Bussiness
Ex-OpenAI board members say company can’t be trusted to govern itself
- Former OpenAI board members wrote in The Economist that governments must regulate AI companies.
- Helen Toner and Tasha McCauley were the only women on the company’s board and left in November.
- Both supported the ousting of OpenAI CEO Sam Altman, who they say created a “toxic” work environment.
Two former OpenAI board members say artificial intelligence companies can’t be trusted to govern themselves and that third-party regulation is necessary to hold them accountable.
Helen Toner and Tasha McCauley were board members at OpenAI before they stepped down in November amid a chaotic push to oust OpenAI cofounder Sam Altman. Altman was swiftly reinstated as chief executive days after his dismissal and returned to the board five months later.

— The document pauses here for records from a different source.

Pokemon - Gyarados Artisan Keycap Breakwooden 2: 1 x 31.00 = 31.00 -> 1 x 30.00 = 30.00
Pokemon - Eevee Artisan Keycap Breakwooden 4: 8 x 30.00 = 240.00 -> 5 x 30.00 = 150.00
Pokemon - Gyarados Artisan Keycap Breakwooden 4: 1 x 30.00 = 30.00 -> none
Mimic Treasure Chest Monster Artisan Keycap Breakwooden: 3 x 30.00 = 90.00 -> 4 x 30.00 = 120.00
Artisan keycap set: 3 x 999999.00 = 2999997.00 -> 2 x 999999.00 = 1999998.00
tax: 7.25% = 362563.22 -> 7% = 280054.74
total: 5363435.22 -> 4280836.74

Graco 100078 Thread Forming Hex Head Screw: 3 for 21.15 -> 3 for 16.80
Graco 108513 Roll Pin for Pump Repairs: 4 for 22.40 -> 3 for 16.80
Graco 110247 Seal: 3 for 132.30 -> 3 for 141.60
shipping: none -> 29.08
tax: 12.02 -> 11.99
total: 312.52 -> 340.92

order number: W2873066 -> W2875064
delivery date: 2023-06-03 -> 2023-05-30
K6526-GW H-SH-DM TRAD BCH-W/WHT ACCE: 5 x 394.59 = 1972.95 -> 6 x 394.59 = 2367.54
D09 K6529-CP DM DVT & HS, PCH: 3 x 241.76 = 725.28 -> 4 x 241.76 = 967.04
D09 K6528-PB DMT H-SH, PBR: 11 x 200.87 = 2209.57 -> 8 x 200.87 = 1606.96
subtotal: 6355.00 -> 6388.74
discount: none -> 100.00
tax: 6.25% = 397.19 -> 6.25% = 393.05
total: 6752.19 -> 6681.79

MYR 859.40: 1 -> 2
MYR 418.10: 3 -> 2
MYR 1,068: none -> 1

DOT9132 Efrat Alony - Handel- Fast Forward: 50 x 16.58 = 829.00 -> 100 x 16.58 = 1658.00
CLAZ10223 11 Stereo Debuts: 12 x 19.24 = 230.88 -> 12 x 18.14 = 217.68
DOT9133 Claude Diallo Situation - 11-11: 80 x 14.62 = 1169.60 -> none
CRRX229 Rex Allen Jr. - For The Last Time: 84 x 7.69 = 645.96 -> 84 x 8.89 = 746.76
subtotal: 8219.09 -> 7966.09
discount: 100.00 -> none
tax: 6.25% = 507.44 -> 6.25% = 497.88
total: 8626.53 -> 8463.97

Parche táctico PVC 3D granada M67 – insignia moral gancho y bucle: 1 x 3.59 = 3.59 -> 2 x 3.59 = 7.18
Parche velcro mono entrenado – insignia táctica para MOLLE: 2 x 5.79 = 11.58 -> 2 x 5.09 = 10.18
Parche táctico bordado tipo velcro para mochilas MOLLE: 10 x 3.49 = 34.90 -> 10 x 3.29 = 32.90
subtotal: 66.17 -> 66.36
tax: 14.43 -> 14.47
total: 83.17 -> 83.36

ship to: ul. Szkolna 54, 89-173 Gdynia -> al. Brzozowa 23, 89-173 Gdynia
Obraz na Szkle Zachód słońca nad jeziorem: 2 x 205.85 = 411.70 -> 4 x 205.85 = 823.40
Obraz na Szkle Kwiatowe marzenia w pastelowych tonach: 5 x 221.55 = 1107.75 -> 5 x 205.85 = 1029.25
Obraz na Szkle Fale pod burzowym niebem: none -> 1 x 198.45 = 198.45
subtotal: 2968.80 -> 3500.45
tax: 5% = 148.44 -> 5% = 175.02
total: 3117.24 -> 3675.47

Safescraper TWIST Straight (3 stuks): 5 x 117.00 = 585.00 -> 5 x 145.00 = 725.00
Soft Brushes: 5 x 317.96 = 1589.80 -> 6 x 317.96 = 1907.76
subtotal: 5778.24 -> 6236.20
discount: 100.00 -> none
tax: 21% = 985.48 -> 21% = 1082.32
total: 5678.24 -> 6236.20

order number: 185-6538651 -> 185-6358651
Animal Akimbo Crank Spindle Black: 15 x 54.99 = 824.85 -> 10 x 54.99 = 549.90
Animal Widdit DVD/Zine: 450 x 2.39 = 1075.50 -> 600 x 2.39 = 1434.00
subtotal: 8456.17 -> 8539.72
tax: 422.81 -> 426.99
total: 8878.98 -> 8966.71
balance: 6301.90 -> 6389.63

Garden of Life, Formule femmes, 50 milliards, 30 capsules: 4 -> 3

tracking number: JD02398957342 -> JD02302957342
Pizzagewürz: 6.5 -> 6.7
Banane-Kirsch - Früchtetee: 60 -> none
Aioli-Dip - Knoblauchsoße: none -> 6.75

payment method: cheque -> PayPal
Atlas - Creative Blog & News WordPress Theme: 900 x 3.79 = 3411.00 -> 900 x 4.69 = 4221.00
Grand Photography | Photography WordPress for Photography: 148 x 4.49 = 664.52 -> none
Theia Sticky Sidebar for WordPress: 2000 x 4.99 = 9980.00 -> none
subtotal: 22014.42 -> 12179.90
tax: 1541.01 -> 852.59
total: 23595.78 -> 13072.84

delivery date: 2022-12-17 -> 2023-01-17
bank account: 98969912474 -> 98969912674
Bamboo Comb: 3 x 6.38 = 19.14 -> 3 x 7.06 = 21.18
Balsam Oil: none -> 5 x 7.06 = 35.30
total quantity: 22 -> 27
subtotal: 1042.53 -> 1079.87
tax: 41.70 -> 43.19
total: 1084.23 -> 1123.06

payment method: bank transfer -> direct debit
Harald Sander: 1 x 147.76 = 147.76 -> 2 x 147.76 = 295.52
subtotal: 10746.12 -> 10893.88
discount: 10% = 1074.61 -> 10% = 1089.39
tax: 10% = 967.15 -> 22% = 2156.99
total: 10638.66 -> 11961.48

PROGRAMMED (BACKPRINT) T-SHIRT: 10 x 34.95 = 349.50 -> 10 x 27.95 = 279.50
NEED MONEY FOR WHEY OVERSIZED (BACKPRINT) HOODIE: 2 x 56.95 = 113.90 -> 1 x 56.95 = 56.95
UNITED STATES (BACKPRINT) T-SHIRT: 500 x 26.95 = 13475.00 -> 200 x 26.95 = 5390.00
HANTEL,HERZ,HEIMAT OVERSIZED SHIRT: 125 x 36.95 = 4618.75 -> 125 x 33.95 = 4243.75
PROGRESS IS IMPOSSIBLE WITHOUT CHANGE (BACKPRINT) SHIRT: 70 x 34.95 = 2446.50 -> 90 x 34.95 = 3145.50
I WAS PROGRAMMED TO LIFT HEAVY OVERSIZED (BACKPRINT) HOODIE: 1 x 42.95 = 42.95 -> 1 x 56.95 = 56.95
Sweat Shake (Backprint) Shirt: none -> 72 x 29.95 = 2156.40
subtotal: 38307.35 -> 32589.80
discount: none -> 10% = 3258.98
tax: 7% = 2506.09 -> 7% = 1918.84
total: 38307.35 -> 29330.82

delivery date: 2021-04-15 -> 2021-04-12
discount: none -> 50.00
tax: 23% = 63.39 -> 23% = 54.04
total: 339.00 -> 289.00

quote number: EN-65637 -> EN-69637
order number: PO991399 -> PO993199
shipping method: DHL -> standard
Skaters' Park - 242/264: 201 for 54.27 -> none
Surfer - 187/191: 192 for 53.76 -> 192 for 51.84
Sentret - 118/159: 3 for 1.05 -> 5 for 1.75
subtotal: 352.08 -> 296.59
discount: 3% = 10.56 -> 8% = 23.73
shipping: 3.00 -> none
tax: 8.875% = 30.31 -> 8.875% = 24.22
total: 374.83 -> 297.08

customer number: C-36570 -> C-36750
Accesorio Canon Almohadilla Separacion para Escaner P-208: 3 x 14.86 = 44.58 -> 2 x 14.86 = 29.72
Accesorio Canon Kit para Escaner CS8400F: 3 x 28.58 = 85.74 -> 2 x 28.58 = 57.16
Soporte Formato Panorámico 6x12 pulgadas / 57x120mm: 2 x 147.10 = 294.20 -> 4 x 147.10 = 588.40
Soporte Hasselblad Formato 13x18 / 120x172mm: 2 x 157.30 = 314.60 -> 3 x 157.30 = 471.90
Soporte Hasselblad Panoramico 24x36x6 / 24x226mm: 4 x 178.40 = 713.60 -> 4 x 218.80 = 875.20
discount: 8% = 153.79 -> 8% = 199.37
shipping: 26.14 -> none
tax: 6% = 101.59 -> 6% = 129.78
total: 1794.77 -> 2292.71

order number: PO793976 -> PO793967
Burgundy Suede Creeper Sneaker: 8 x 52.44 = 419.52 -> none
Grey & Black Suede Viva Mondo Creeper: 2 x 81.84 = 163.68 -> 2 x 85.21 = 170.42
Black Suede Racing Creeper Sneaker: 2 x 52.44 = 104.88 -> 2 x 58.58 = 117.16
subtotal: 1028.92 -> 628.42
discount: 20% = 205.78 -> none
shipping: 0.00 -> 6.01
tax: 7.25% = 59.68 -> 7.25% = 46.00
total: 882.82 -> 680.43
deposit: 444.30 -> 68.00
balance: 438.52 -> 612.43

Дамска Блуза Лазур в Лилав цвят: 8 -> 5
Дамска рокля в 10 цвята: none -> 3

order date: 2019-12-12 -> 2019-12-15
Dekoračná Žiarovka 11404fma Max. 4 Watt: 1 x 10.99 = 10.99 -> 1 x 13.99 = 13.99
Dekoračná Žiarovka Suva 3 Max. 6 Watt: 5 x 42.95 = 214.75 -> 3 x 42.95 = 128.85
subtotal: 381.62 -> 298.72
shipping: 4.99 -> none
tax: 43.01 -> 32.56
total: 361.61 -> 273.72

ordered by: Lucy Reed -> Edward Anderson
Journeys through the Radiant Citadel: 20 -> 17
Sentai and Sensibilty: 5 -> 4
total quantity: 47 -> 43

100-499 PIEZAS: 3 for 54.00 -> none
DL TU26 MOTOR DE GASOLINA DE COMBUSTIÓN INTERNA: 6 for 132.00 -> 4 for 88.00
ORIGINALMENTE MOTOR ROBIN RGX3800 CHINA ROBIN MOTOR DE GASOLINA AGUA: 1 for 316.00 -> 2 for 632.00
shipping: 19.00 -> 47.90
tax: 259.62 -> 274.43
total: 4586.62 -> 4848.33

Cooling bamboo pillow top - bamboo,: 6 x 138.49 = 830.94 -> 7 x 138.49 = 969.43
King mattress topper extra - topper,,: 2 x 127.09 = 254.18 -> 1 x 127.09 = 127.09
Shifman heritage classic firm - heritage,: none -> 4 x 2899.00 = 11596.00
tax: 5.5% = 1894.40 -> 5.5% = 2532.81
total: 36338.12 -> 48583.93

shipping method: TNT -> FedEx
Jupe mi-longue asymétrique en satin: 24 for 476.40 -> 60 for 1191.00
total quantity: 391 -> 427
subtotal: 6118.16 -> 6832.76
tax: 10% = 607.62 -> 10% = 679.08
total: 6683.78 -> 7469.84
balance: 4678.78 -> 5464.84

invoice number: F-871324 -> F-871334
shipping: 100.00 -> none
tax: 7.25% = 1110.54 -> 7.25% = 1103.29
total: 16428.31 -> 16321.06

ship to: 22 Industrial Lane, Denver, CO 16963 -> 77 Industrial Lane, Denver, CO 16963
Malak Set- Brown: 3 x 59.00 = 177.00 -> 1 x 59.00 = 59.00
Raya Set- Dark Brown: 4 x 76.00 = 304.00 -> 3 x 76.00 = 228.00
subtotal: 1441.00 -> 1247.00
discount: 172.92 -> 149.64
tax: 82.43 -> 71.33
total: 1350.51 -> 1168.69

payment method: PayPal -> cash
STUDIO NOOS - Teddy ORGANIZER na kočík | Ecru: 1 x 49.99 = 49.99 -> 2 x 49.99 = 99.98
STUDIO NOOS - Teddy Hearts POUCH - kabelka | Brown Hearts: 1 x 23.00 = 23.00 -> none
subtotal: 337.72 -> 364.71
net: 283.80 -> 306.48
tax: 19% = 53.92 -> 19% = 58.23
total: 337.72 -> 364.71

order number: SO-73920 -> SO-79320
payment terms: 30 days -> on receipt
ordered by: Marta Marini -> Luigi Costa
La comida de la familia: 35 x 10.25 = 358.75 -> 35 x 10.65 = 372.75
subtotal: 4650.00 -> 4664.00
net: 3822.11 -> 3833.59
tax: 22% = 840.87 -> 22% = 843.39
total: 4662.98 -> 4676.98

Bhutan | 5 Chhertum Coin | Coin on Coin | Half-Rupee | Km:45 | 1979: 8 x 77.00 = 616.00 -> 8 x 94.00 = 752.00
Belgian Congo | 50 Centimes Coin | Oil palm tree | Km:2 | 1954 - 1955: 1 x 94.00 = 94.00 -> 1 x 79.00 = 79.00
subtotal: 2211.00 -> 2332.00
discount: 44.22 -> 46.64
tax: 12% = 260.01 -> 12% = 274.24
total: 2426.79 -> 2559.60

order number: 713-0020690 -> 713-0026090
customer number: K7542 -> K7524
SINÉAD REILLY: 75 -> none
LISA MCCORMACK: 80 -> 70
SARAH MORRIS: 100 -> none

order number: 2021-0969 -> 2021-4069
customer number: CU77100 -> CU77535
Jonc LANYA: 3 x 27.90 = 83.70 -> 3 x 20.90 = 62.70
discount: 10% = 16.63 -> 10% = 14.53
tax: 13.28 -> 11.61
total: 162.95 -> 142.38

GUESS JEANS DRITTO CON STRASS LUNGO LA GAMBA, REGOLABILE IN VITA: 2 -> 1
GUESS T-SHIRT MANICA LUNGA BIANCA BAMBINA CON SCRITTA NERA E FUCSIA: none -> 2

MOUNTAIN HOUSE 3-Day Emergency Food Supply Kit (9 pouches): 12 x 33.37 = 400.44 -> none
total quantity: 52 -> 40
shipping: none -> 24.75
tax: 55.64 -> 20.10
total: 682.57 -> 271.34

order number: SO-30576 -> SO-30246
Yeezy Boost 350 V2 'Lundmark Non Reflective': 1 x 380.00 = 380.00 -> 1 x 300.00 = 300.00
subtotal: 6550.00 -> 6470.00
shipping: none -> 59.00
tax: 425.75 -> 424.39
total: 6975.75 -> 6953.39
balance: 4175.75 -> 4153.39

The two ex-board members wrote in an op-ed for The Economist that they stood by their decision to remove Altman, citing statements from senior leaders who said that the cofounder created a “toxic culture of lying” and engaged in “behavior [that] can be characterized as psychological abuse.”
Since Altman returned to the board in March, OpenAI has been questioned about its commitment to safety and criticized for using an AI voice that sounded eerily similar to actor Scarlett Johansson for Chat GPT-4o.
With Altman back at the helm, Toner and McCauley wrote that OpenAI can’t be trusted to hold itself accountable.
“We also feel that developments since he returned to the company —including his reinstatement to the board and the departure of senior safety-focused talent — bode ill for the OpenAI experiment in self-governance,” they wrote.
For OpenAI to succeed in its stated mission to benefit “all of humanity,” Toner and McCauley argued that governments need to intervene and establish “effective regulatory frameworks now.”
The former board members wrote that they once believed that OpenAI could govern itself, but “based on our experience, we believe that self-governance cannot reliably withstand the pressure of profit incentives.”
OpenAI, Toner, and McCauley did not immediately respond to a request for comment from BI.
Policymakers must ‘act independently’ of AI companies
Toner and McCauley qualified their calls for government regulation by acknowledging that poorly designed laws can potentially hinder “competition and innovation” by burdening smaller companies.
“It is crucial that policymakers act independently of leading AI companies when developing new rules,” they wrote. “They must be vigilant against loopholes, regulatory ‘moats’ that shield early movers from competition, and the potential for regulatory capture.”
In April, the Department of Homeland Security announced the establishment of the Artificial Intelligence Safety and Security Board, which will provide recommendations for “safe and secure development and deployment of AI” throughout the US’s critical infrastructures.
The board’s 22 members include Altman and chief executives of large tech companies, including Nvidia CEO Jensen Huang and Alphabet CEO Sundar Pichai.
Although the safety board also includes representatives from tech nonprofits, leaders of for-profit companies are overrepresented.
AI ethicists who spoke to Ars Technica expressed concern that the outsize influence of profit-motivated companies could result in policies that favor industry over human safety.
“If we can all agree that we care about keeping people ‘safe’ with respect to how AI is used, then I think we can agree it’s important to have people at the table who specialize in centering people over technology,” Margaret Mitchell, an AI ethics expert at Hugging Face, told Ars Technica.
A DHS spokesperson did not respond to a request for comment.
Axel Springer, Business Insider’s parent company, has a global deal to allow OpenAI to train its models on its media brands’ reporting.